- [GIVEN RECORDS]:
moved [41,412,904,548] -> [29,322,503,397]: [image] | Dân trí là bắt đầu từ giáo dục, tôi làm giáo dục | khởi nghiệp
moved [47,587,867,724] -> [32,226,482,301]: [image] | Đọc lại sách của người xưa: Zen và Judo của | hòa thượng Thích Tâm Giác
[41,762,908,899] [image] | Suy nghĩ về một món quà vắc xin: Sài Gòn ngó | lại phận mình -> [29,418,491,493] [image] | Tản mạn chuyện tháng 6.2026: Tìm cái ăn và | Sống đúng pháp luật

---

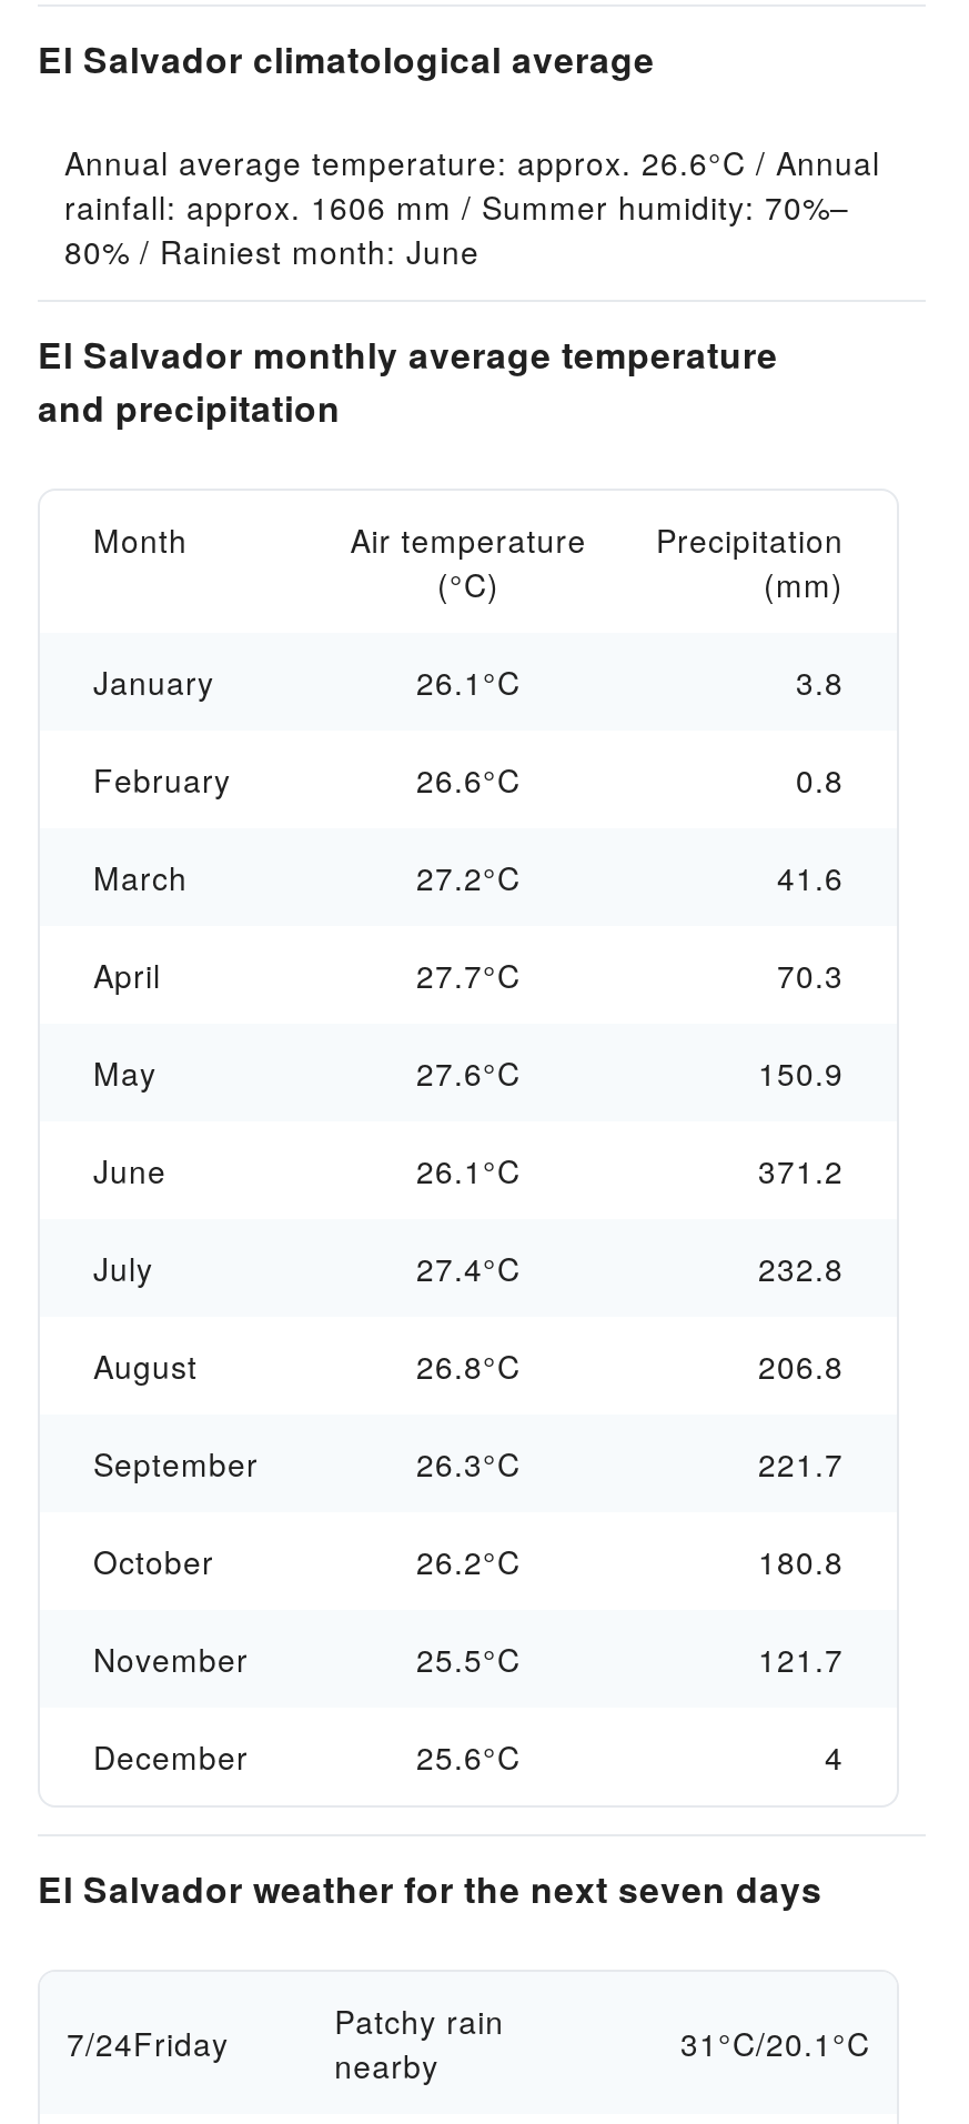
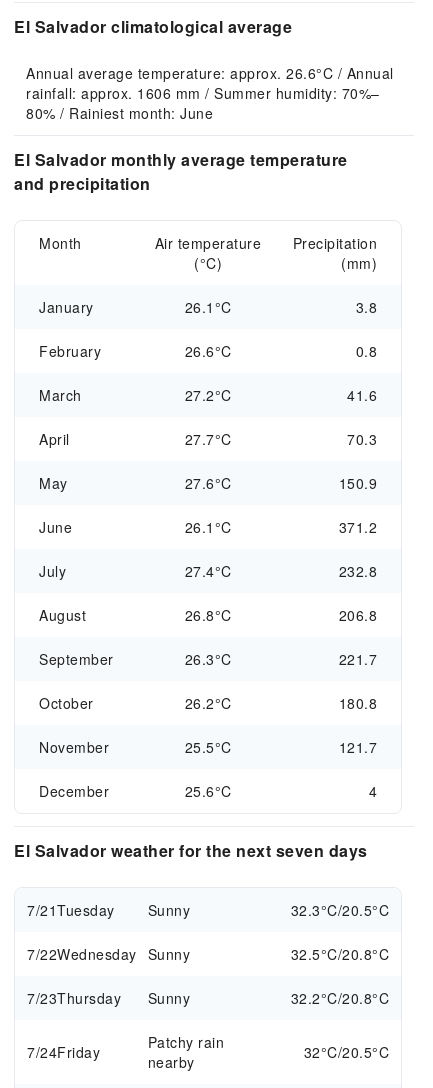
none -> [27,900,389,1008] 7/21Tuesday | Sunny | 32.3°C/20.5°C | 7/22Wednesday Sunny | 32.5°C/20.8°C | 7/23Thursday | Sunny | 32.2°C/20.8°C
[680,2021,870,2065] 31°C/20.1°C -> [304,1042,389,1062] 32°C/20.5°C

- [REQUIREMENT]: Give back the records above exactly, limited to the lines between the one holding "moved [47,587,867,724] ->" and the one holding "[41,762,908,899] [image] |", inclusive.

- [EXPECTED OUTPUT]:
moved [47,587,867,724] -> [32,226,482,301]: [image] | Đọc lại sách của người xưa: Zen và Judo của | hòa thượng Thích Tâm Giác
[41,762,908,899] [image] | Suy nghĩ về một món quà vắc xin: Sài Gòn ngó | lại phận mình -> [29,418,491,493] [image] | Tản mạn chuyện tháng 6.2026: Tìm cái ăn và | Sống đúng pháp luật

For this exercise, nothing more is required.